**Task details:** A verbatim transcription of the listing below is required, without its pictures.

**Supplied material:**

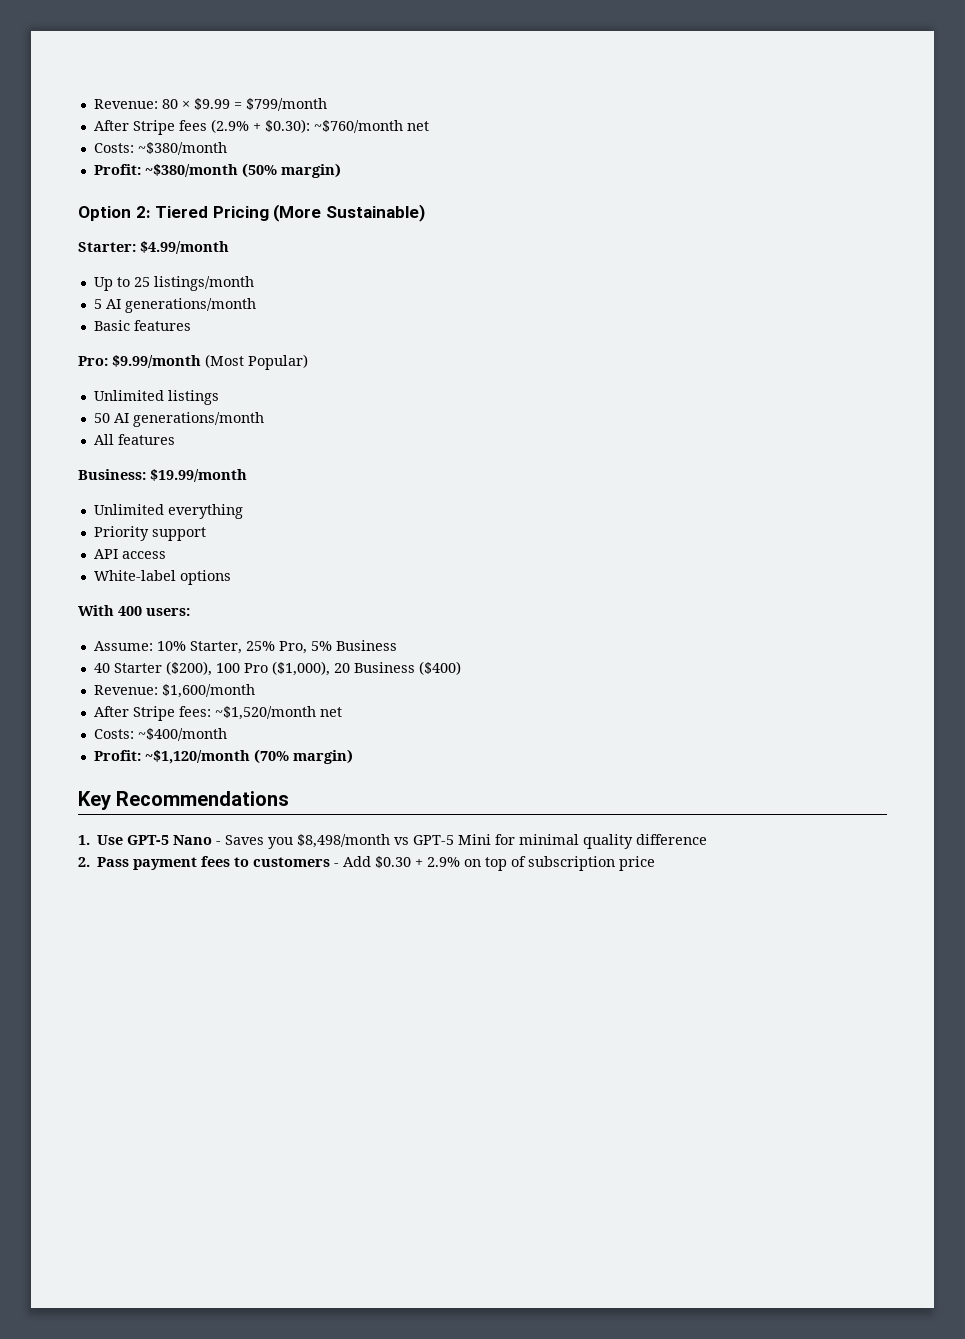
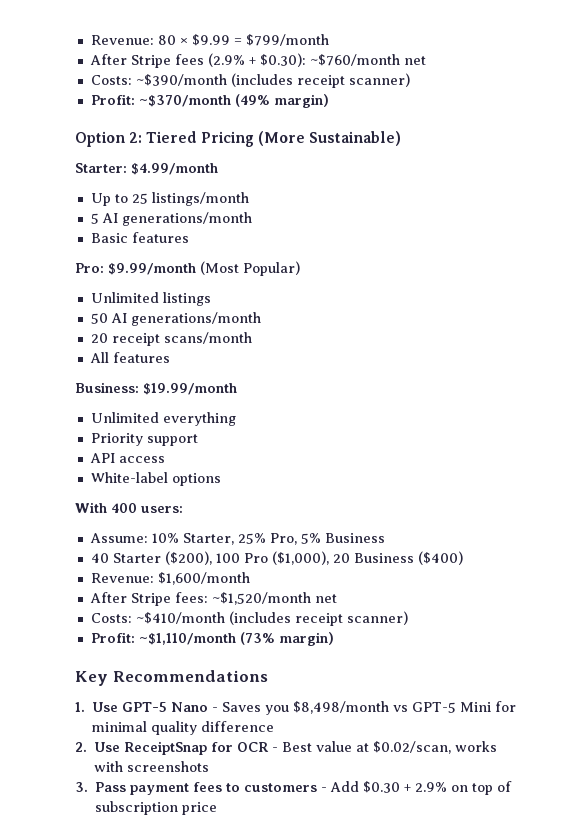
- Costs: ~$380/month
- Profit: ~$380/month (50% margin)
+ Costs: ~$390/month (includes receipt scanner)
+ Profit: ~$370/month (49% margin)
+ 20 receipt scans/month
- Costs: ~$400/month
- Profit: ~$1,120/month (70% margin)
+ Costs: ~$410/month (includes receipt scanner)
+ Profit: ~$1,110/month (73% margin)
- 2. Pass payment fees to customers - Add $0.30 + 2.9% on top of subscription price
+ 2. Use ReceiptSnap for OCR - Best value at $0.02/scan, works with screenshots
+ 3. Pass payment fees to customers - Add $0.30 + 2.9% on top of subscription price

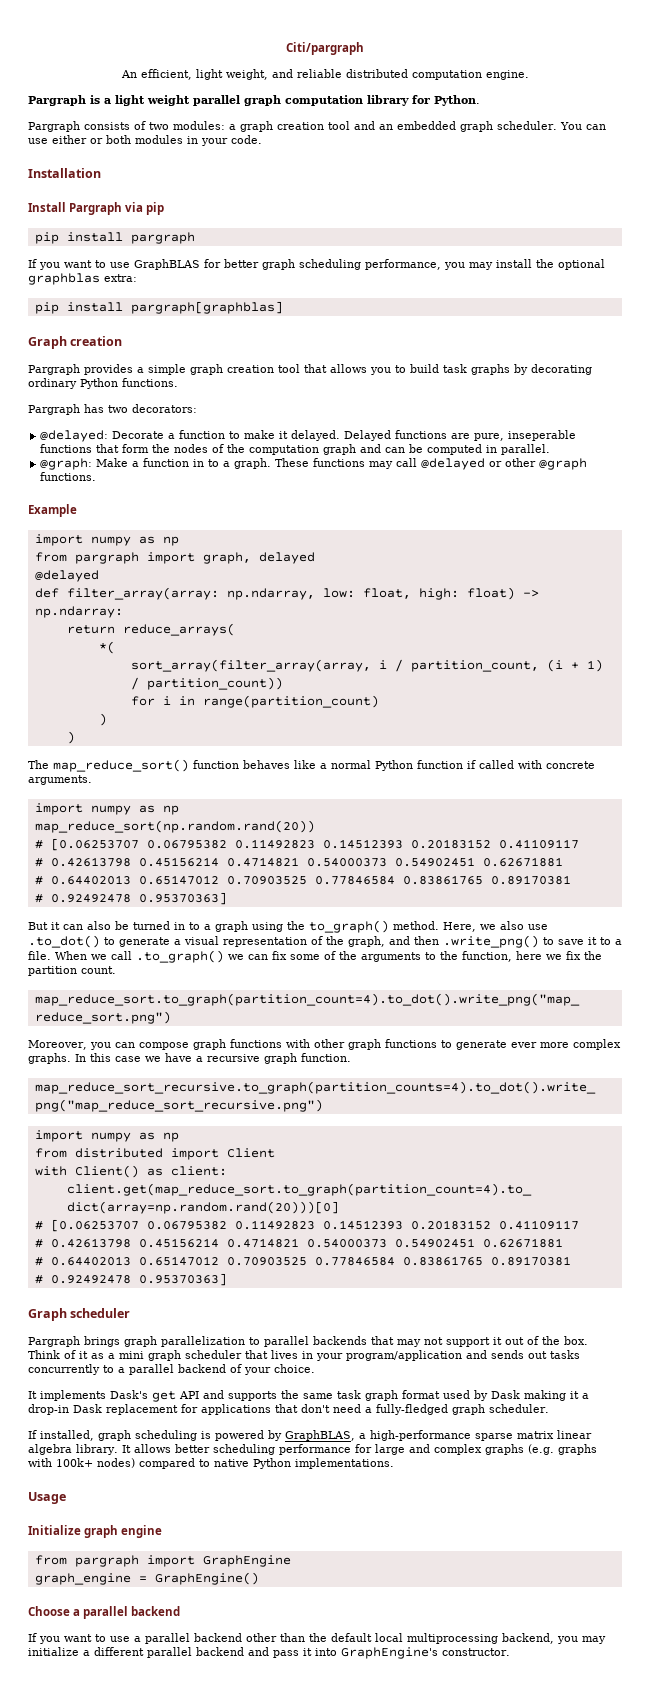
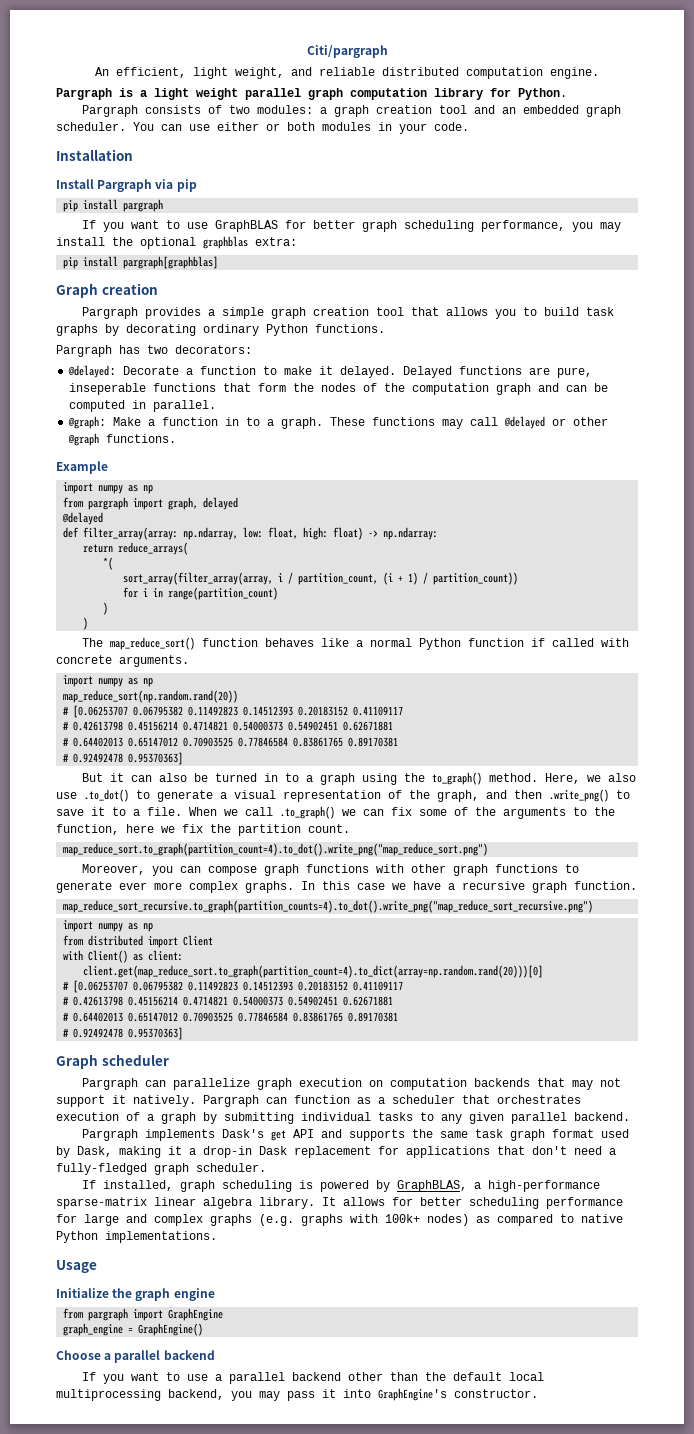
- Pargraph brings graph parallelization to parallel backends that may not support it out of the box. Think of it as a mini graph scheduler that lives in your program/application and sends out tasks concurrently to a parallel backend of your choice.
- It implements Dask's get API and supports the same task graph format used by Dask making it a drop-in Dask replacement for applications that don't need a fully-fledged graph scheduler.
+ Pargraph can parallelize graph execution on computation backends that may not support it natively. Pargraph can function as a scheduler that orchestrates execution of a graph by submitting individual tasks to any given parallel backend.
+ Pargraph implements Dask's get API and supports the same task graph format used by Dask, making it a drop-in Dask replacement for applications that don't need a fully-fledged graph scheduler.
- If installed, graph scheduling is powered by GraphBLAS, a high-performance sparse matrix linear algebra library.
+ If installed, graph scheduling is powered by GraphBLAS, a high-performance sparse-matrix linear algebra library.
- It allows better scheduling performance for large and complex graphs (e.g. graphs with 100k+ nodes) compared to native Python implementations.
+ It allows for better scheduling performance for large and complex graphs (e.g. graphs with 100k+ nodes) as compared to native Python implementations.
- Initialize graph engine
+ Initialize the graph engine
- If you want to use a parallel backend other than the default local multiprocessing backend, you may initialize a different parallel backend and pass it into GraphEngine's constructor.
+ If you want to use a parallel backend other than the default local multiprocessing backend, you may pass it into GraphEngine's constructor.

**Finished exercise:**
- Costs: ~$380/month
- Profit: ~$380/month (50% margin)
+ Costs: ~$390/month (includes receipt scanner)
+ Profit: ~$370/month (49% margin)
+ 20 receipt scans/month
- Costs: ~$400/month
- Profit: ~$1,120/month (70% margin)
+ Costs: ~$410/month (includes receipt scanner)
+ Profit: ~$1,110/month (73% margin)
- 2. Pass payment fees to customers - Add $0.30 + 2.9% on top of subscription price
+ 2. Use ReceiptSnap for OCR - Best value at $0.02/scan, works with screenshots
+ 3. Pass payment fees to customers - Add $0.30 + 2.9% on top of subscription price

- Pargraph brings graph parallelization to parallel backends that may not support it out of the box. Think of it as a mini graph scheduler that lives in your program/application and sends out tasks concurrently to a parallel backend of your choice.
- It implements Dask's get API and supports the same task graph format used by Dask making it a drop-in Dask replacement for applications that don't need a fully-fledged graph scheduler.
+ Pargraph can parallelize graph execution on computation backends that may not support it natively. Pargraph can function as a scheduler that orchestrates execution of a graph by submitting individual tasks to any given parallel backend.
+ Pargraph implements Dask's get API and supports the same task graph format used by Dask, making it a drop-in Dask replacement for applications that don't need a fully-fledged graph scheduler.
- If installed, graph scheduling is powered by GraphBLAS, a high-performance sparse matrix linear algebra library.
+ If installed, graph scheduling is powered by GraphBLAS, a high-performance sparse-matrix linear algebra library.
- It allows better scheduling performance for large and complex graphs (e.g. graphs with 100k+ nodes) compared to native Python implementations.
+ It allows for better scheduling performance for large and complex graphs (e.g. graphs with 100k+ nodes) as compared to native Python implementations.
- Initialize graph engine
+ Initialize the graph engine
- If you want to use a parallel backend other than the default local multiprocessing backend, you may initialize a different parallel backend and pass it into GraphEngine's constructor.
+ If you want to use a parallel backend other than the default local multiprocessing backend, you may pass it into GraphEngine's constructor.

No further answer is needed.